Among the lines below, which ones contain the word "shipping"? Copy every such line.

* * * * * * *

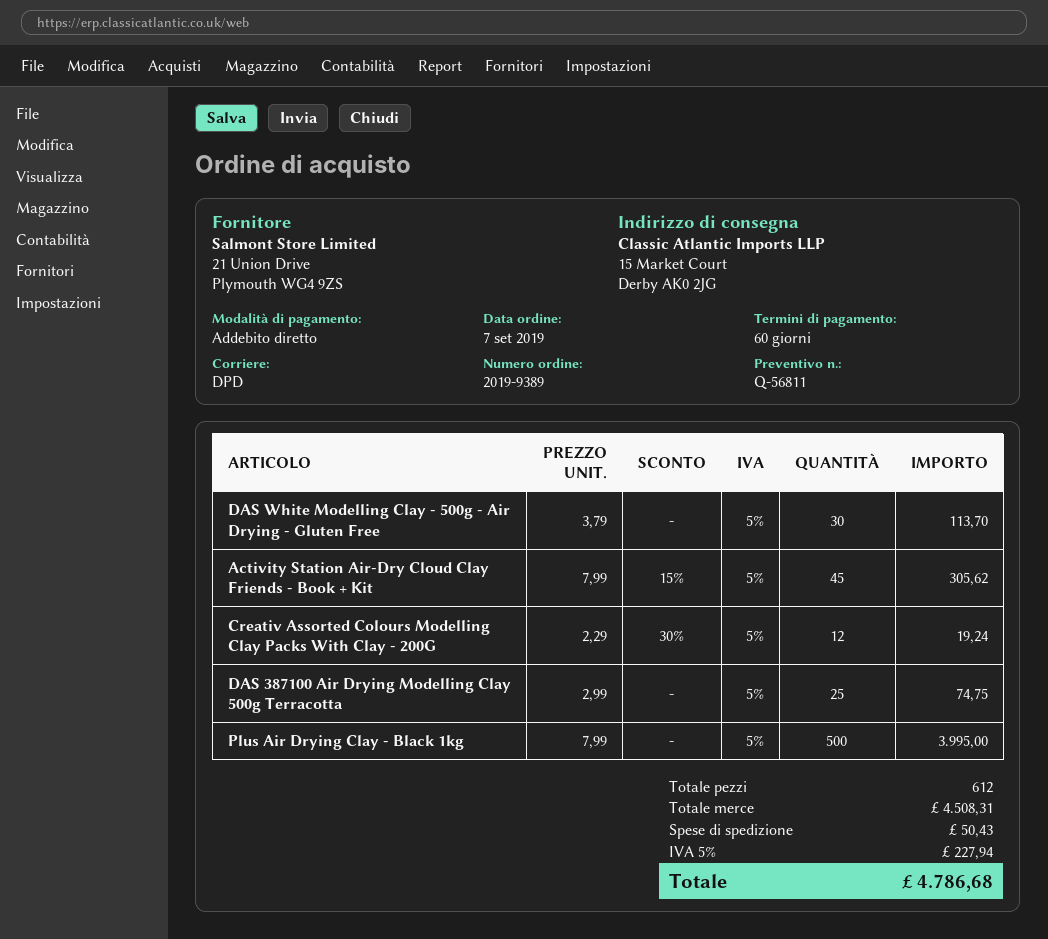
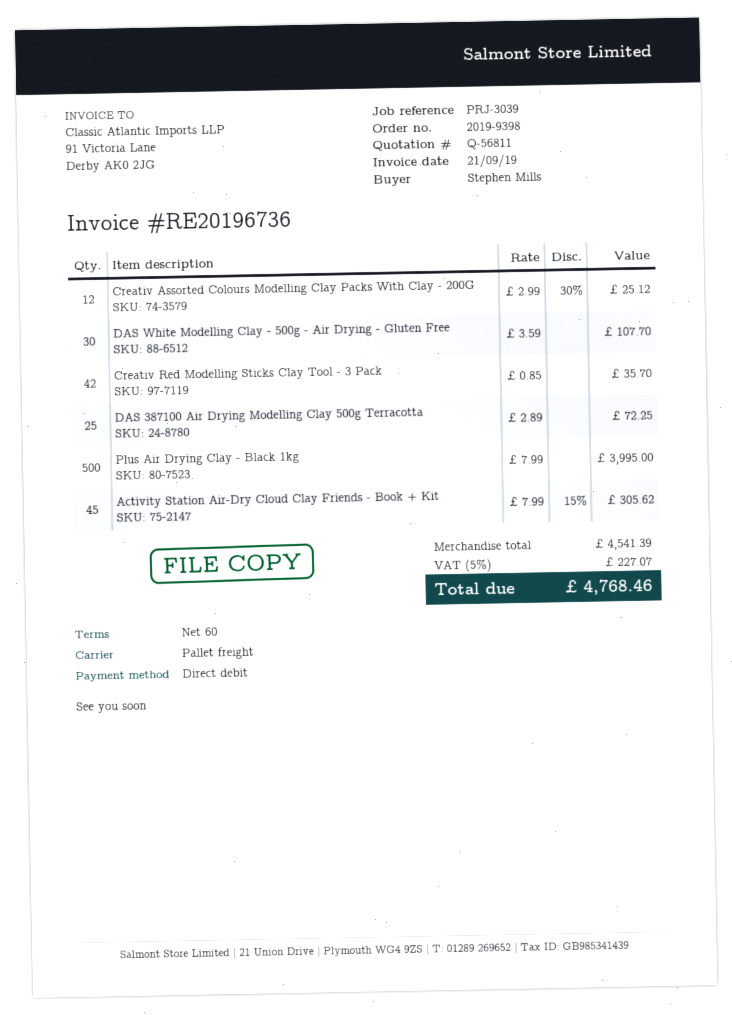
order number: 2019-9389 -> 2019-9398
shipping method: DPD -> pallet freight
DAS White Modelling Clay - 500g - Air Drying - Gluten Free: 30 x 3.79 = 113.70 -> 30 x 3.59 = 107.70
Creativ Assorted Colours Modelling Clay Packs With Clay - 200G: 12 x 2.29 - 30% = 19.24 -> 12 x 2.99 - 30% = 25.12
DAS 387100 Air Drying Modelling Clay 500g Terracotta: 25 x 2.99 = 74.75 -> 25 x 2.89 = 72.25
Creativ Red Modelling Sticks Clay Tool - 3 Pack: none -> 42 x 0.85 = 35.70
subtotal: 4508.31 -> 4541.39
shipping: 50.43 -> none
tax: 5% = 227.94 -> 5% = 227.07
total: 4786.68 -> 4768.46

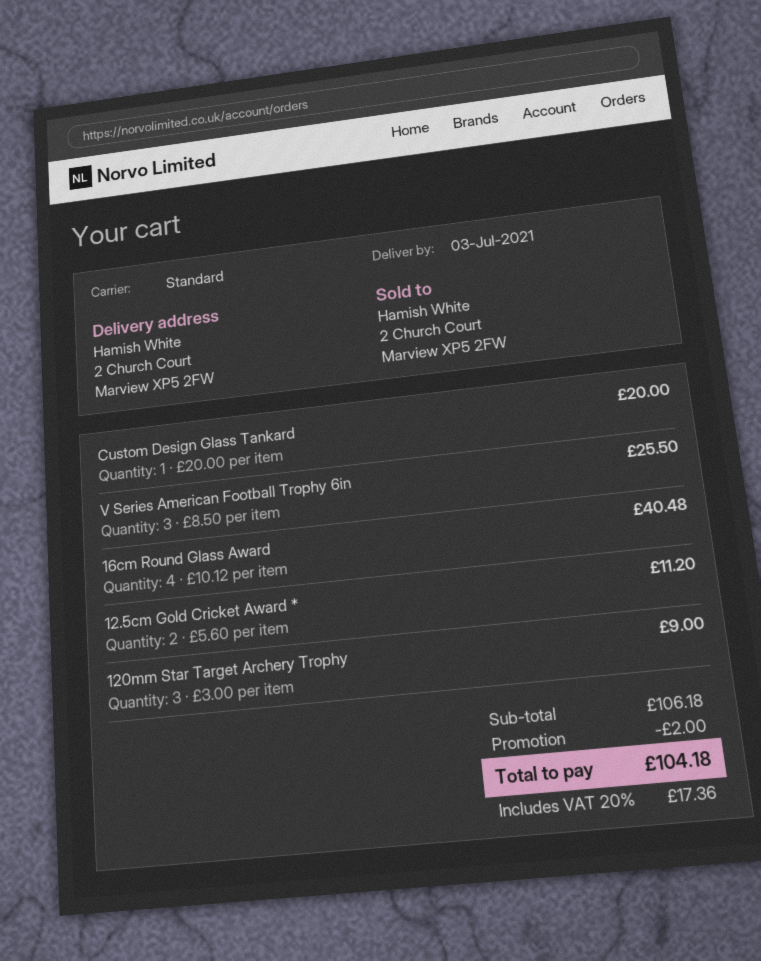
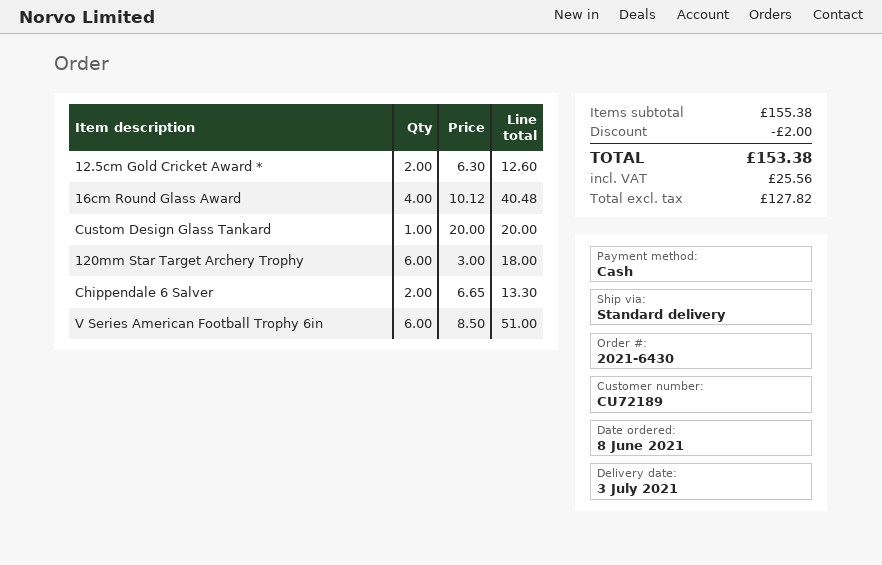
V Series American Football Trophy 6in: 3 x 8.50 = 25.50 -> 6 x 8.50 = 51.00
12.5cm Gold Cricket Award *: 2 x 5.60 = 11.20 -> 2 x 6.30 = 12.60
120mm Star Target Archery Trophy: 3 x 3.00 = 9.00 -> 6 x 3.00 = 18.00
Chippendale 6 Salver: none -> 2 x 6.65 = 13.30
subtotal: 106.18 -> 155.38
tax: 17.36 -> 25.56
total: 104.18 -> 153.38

* * * * * * *

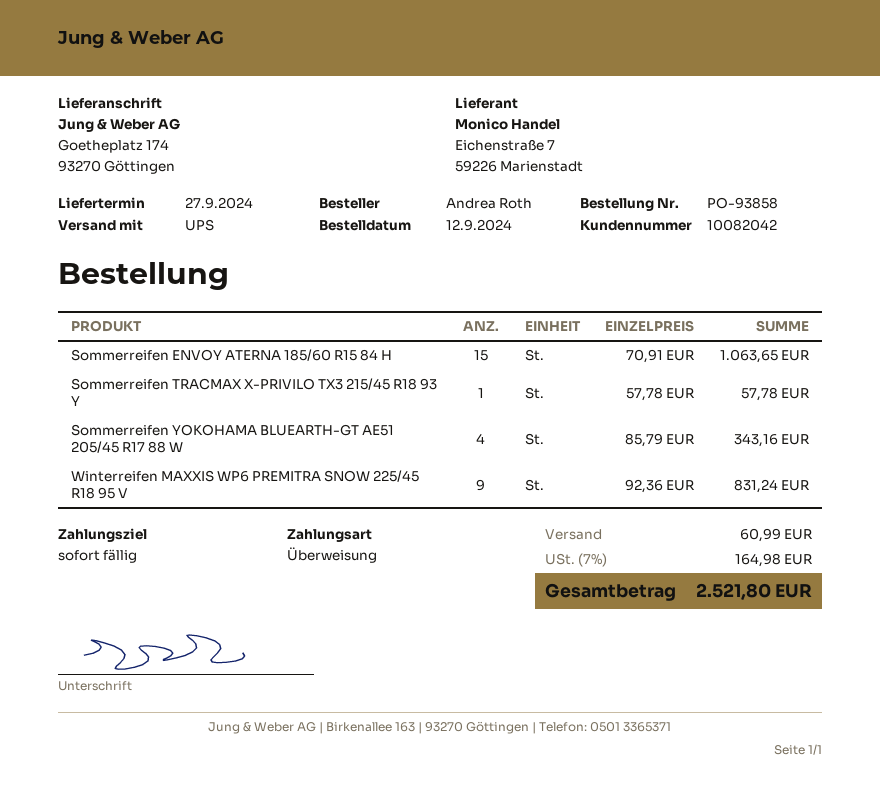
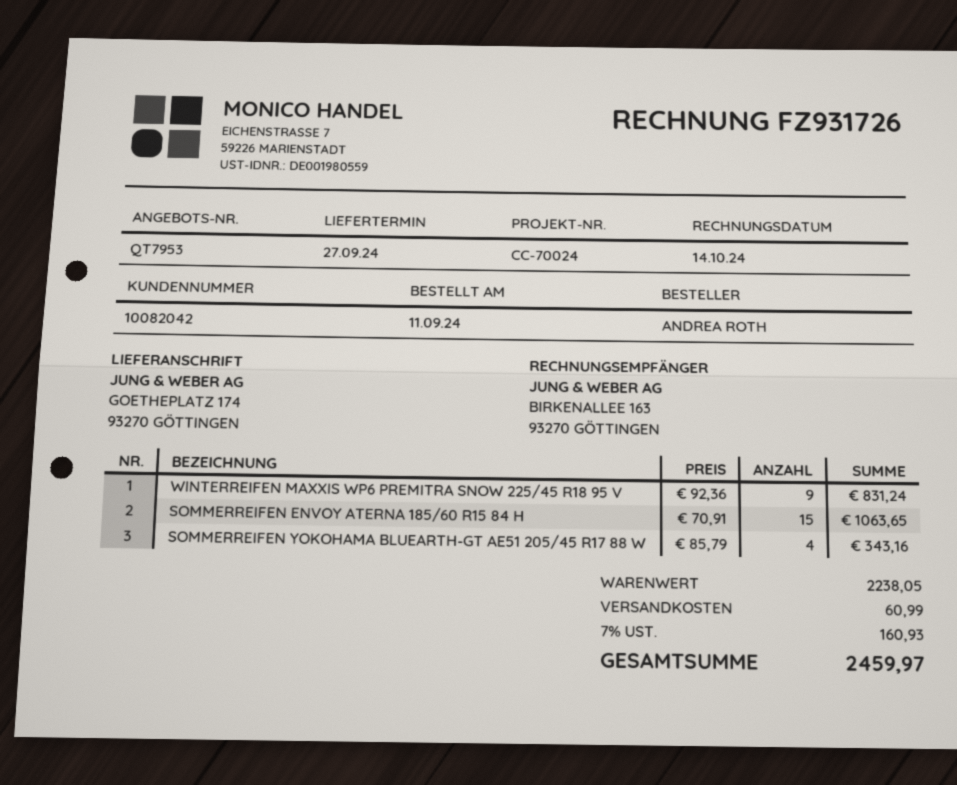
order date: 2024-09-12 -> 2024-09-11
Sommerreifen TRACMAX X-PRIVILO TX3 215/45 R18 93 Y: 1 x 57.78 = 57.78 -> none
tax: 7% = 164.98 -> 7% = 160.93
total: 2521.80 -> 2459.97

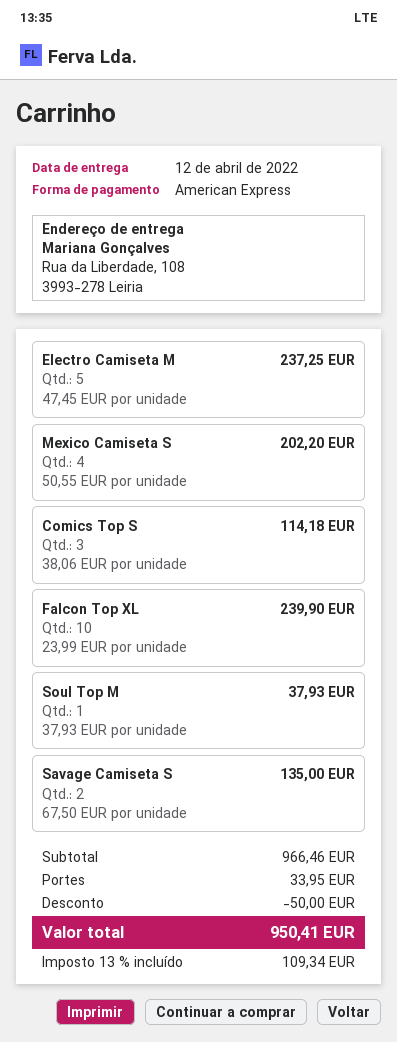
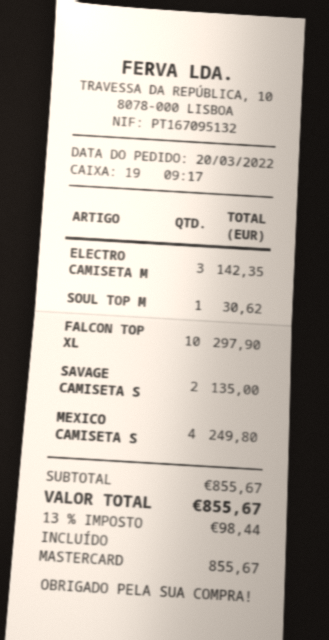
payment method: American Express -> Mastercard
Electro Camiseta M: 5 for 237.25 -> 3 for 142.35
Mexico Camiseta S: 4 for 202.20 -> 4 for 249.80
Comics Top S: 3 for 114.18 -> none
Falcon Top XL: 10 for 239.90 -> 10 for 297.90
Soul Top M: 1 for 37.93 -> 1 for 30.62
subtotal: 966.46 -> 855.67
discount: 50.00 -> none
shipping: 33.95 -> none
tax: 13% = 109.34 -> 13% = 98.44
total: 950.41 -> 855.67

* * * * * * *

[Answer space]:
shipping method: DPD -> pallet freight
shipping: 50.43 -> none
shipping: 33.95 -> none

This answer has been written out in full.